#### Exercise description
Working through the lines below, return each one that holds "authenticate".

Before and after images

^^^^^^^^

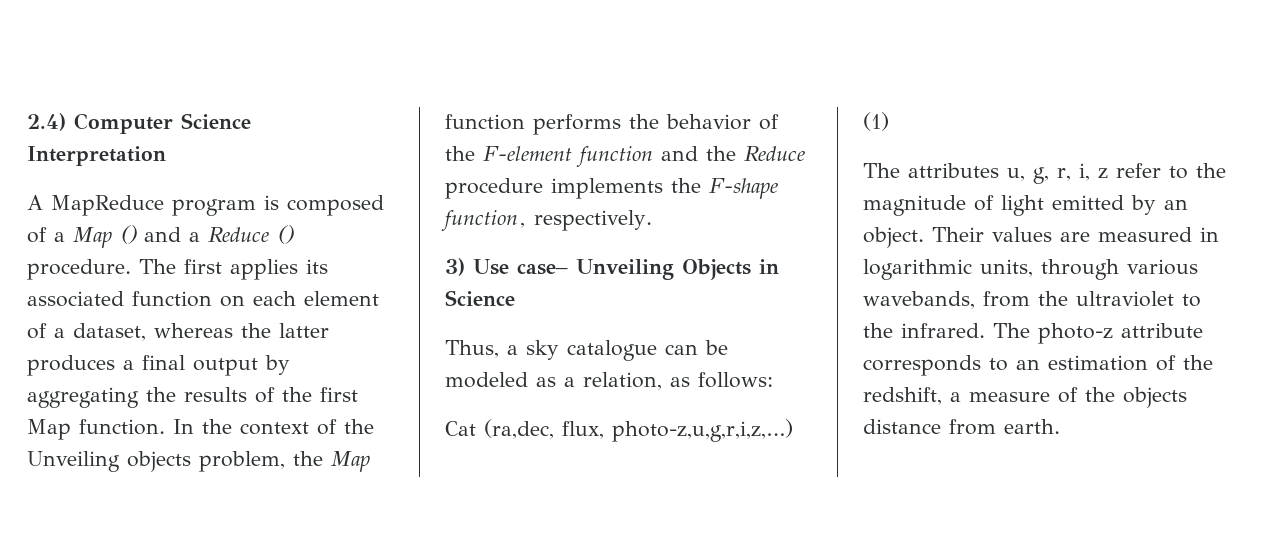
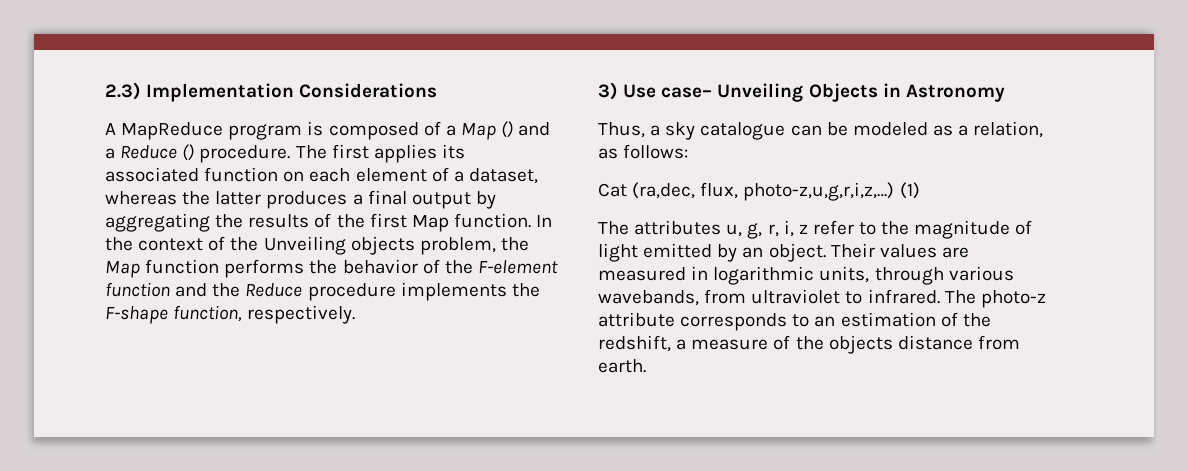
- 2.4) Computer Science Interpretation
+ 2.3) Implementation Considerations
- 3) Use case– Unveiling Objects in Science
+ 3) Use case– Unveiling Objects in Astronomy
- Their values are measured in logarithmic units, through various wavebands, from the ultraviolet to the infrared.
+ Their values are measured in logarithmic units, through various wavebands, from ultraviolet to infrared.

^^^^^^^^

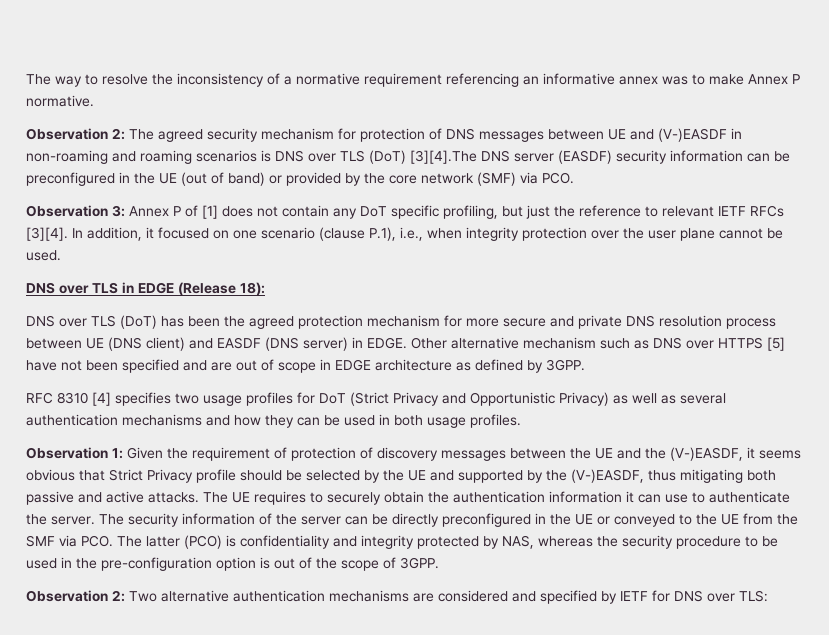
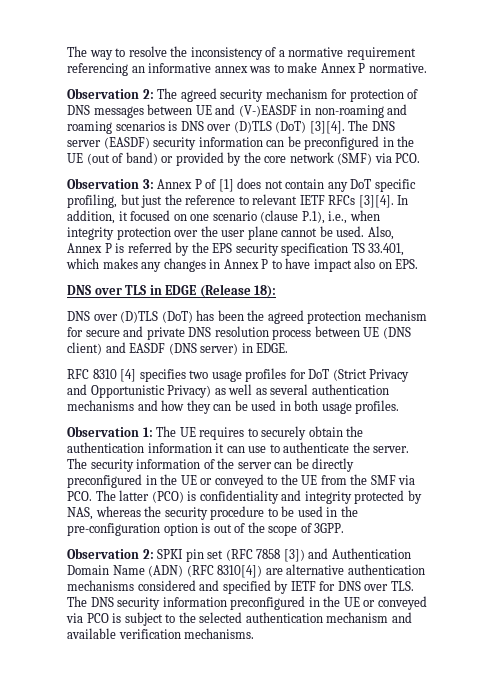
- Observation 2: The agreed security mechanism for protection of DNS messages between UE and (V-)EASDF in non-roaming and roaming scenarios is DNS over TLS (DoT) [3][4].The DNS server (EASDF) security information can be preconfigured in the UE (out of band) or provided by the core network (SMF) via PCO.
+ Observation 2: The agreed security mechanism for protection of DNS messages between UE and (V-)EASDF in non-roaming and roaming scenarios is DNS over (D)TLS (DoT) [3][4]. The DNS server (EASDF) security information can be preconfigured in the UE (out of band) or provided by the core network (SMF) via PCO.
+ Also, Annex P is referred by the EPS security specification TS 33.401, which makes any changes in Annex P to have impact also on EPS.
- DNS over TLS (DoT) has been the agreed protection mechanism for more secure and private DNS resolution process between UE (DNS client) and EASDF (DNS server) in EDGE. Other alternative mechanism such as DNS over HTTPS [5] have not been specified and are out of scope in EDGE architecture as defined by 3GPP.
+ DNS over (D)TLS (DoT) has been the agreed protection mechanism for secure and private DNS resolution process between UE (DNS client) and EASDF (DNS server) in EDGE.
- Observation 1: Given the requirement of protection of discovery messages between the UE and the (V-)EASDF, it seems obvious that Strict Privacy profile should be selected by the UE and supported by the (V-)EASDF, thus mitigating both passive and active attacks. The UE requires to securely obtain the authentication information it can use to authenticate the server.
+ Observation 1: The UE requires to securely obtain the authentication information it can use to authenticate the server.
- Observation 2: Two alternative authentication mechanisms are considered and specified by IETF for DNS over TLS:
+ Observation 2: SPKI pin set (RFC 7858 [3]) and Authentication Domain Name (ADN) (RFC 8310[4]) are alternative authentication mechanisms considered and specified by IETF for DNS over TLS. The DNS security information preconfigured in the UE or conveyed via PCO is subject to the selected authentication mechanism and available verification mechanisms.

^^^^^^^^

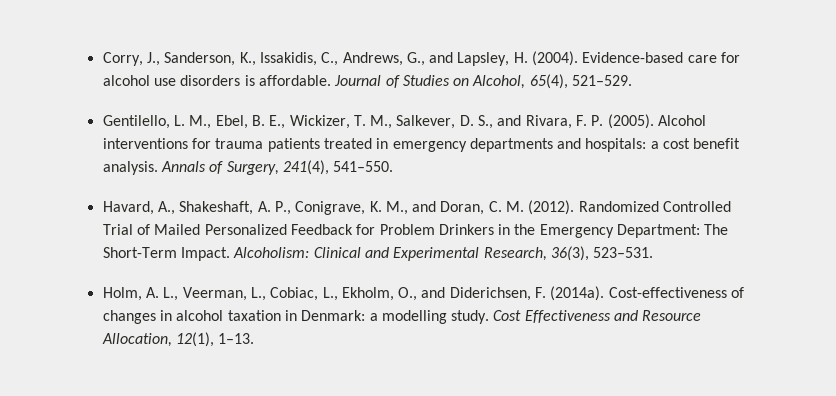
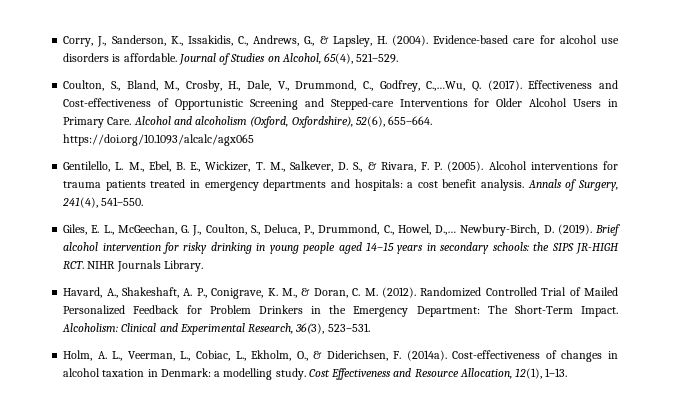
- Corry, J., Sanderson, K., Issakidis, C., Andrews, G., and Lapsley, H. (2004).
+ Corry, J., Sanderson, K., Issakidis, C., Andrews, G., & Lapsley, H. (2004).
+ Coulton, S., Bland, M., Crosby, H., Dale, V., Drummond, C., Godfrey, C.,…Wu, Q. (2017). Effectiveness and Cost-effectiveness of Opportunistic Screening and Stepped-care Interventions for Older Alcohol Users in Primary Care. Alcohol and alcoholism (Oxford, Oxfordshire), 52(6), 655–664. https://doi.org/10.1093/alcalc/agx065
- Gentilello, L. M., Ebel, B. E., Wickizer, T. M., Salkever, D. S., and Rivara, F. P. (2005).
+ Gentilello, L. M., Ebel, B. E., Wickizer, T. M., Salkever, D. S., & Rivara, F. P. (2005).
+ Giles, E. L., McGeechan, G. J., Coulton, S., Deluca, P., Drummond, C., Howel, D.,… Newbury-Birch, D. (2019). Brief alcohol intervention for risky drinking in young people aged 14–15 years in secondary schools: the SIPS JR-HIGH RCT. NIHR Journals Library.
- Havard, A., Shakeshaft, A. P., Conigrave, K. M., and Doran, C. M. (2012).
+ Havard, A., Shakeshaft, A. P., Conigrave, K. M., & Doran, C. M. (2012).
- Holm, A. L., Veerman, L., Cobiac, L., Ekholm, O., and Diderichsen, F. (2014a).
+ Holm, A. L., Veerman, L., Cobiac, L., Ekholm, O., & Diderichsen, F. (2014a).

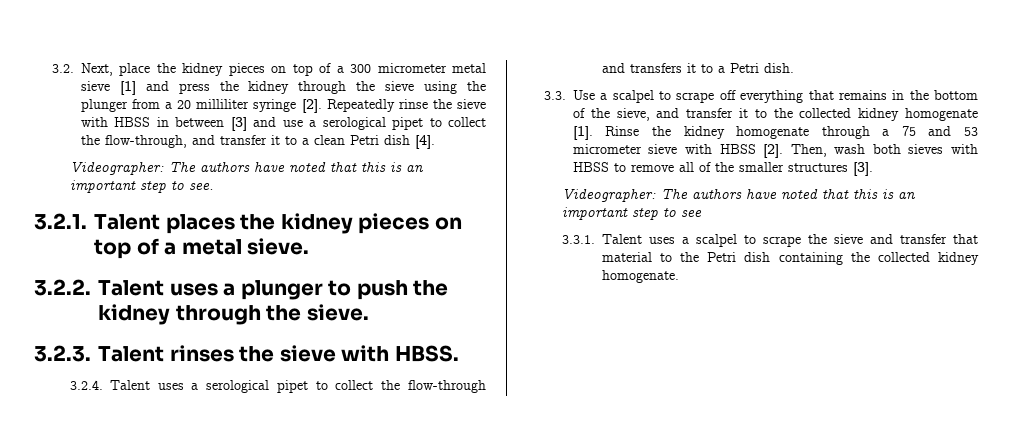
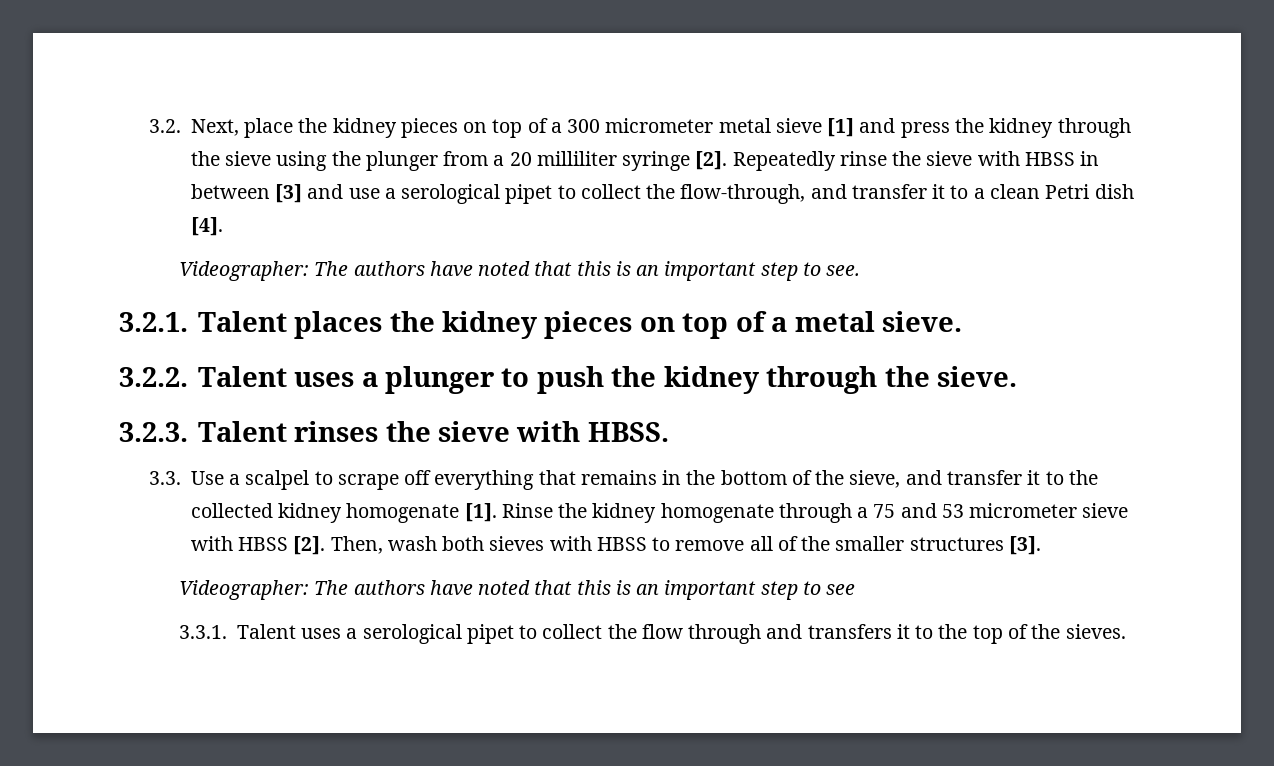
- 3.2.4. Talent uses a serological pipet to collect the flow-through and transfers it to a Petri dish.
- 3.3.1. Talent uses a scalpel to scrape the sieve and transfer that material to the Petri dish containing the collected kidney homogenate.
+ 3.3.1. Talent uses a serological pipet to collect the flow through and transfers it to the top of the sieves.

^^^^^^^^

#### Your response
- Observation 1: Given the requirement of protection of discovery messages between the UE and the (V-)EASDF, it seems obvious that Strict Privacy profile should be selected by the UE and supported by the (V-)EASDF, thus mitigating both passive and active attacks. The UE requires to securely obtain the authentication information it can use to authenticate the server.
+ Observation 1: The UE requires to securely obtain the authentication information it can use to authenticate the server.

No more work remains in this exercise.